Natasha Denona Star Eyeshadow Palette
Natasha Denona Star Eyeshadow Palette ($169.00 for 1.44 oz.) features 18 eyeshadows, all of them new, with a combination of four finishes. There are two new finishes: Creamy Matte (CM), which is supposed to an improved version of the matte formula, and Crystal (K), which is supposed to have a “sparkling, star-like shimmer.” The brand’s eyeshadows are supposed to be “long-lasting” with “strong color payoff” that “will not crease” and “easily adhere to the eye–without having to use primer.” The Creamy Matte formula is denser than the regular Matte formula, and it seemed to be more pigmented with less sheering out, but they tended to darken on the skin and did not layer as well with each other. Two shades were almost clumpy in texture (Phoenix, Electra) and were messy to use–even over primer, they were extremely difficult to build up or blend out without using lighter shades to help. The Crystal formula has large, chunky sparkle, which didn’t really bind with the base color, so there is a lot of fall out during application and moderate fall out during wear (less than anticipated, actually).

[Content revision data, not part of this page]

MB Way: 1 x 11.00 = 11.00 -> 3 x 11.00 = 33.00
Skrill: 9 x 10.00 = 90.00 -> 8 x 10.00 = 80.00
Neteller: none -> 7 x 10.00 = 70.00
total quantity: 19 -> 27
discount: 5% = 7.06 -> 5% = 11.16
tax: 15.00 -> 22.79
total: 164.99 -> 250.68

I would recommend using these eyeshadows with a damp brush and/or over a glitter adhesive for better coverage, as they look more like layering shades on their own (regular primer was not enough to combat the issues). Though the Creamy Mattes are denser, they are still rather thin and have a more powdery feel compared to the Metallics, Duo-Chromes, and Crystals that they do not blend and layer as well. I had the best luck using a Metallic shade and really diffusing it and sheering it out well past where I wanted it to be, and then layering a Creamy Matte over it, but if I laid down a Creamy Matte first, the Metallic, Duo-Chrome, and Crystal shades would not stick on top of them.

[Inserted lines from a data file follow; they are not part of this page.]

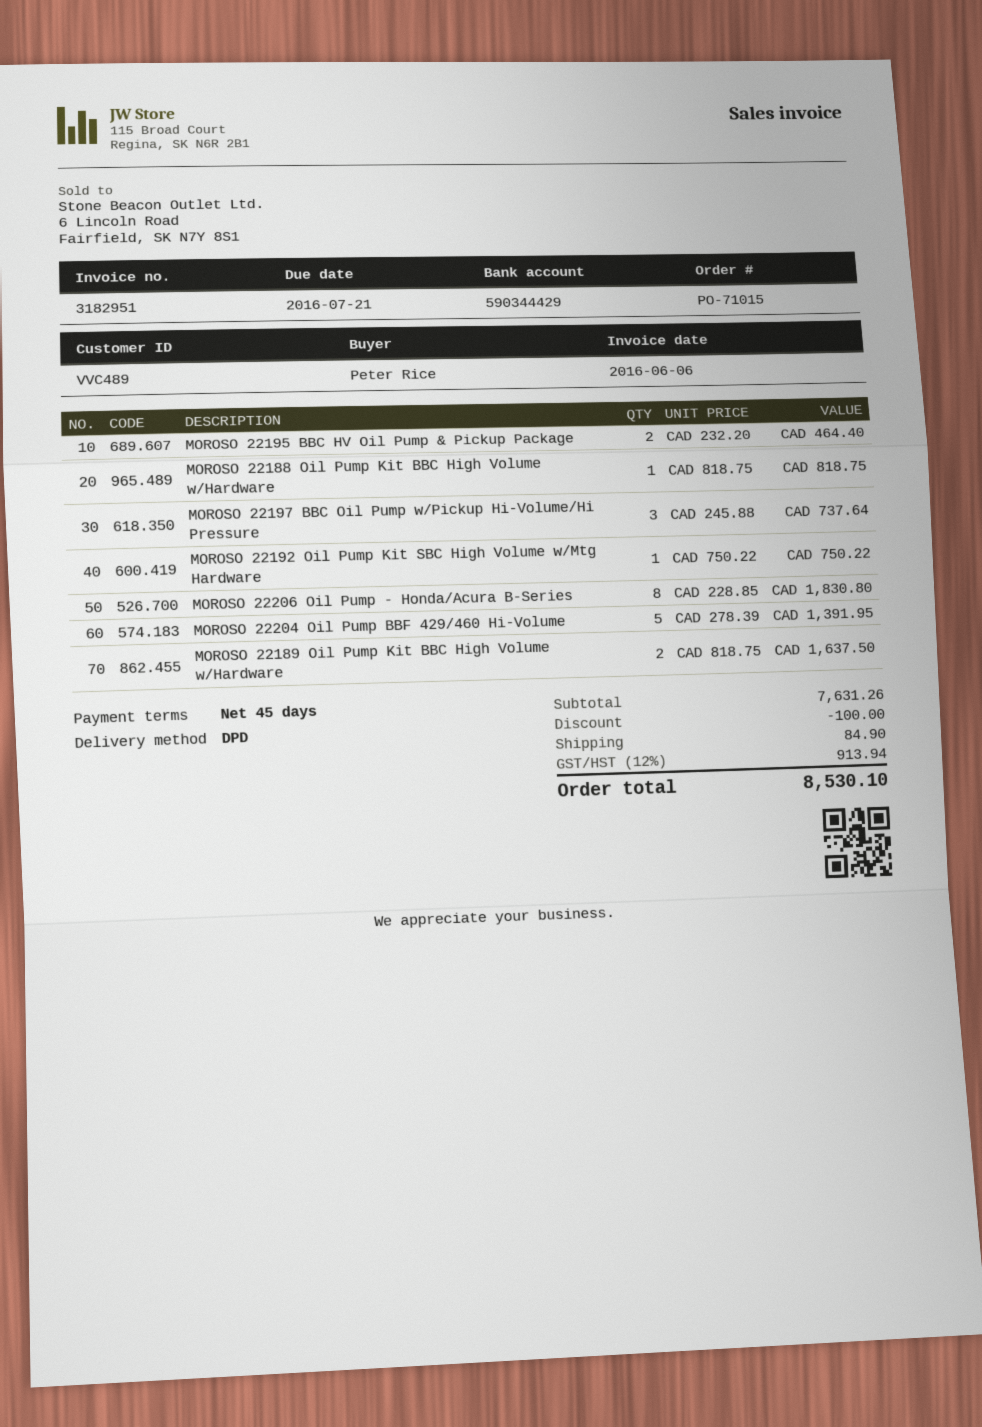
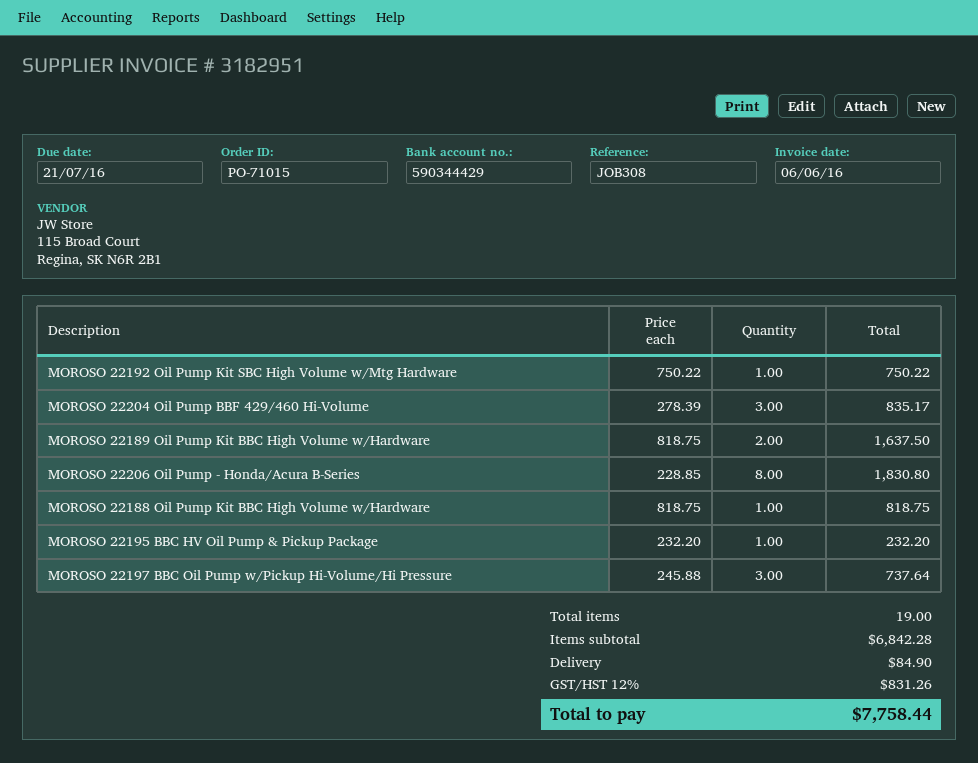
MOROSO 22195 BBC HV Oil Pump & Pickup Package: 2 x 232.20 = 464.40 -> 1 x 232.20 = 232.20
MOROSO 22204 Oil Pump BBF 429/460 Hi-Volume: 5 x 278.39 = 1391.95 -> 3 x 278.39 = 835.17
subtotal: 7631.26 -> 6842.28
discount: 100.00 -> none
tax: 12% = 913.94 -> 12% = 831.26
total: 8530.10 -> 7758.44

The staying power without primer was between six and eight hours before creasing/fading, and with regular eyeshadow primer (Smashbox 24HR), six to nine hours–excluding glitter fall out. You will want to apply your eye makeup first, and then wipe away fall out. I had more success removing more of the glitter fall out with an actual wipe rather than a brush (or loose powder, then a brush), as the flecks were hard to brush away for me.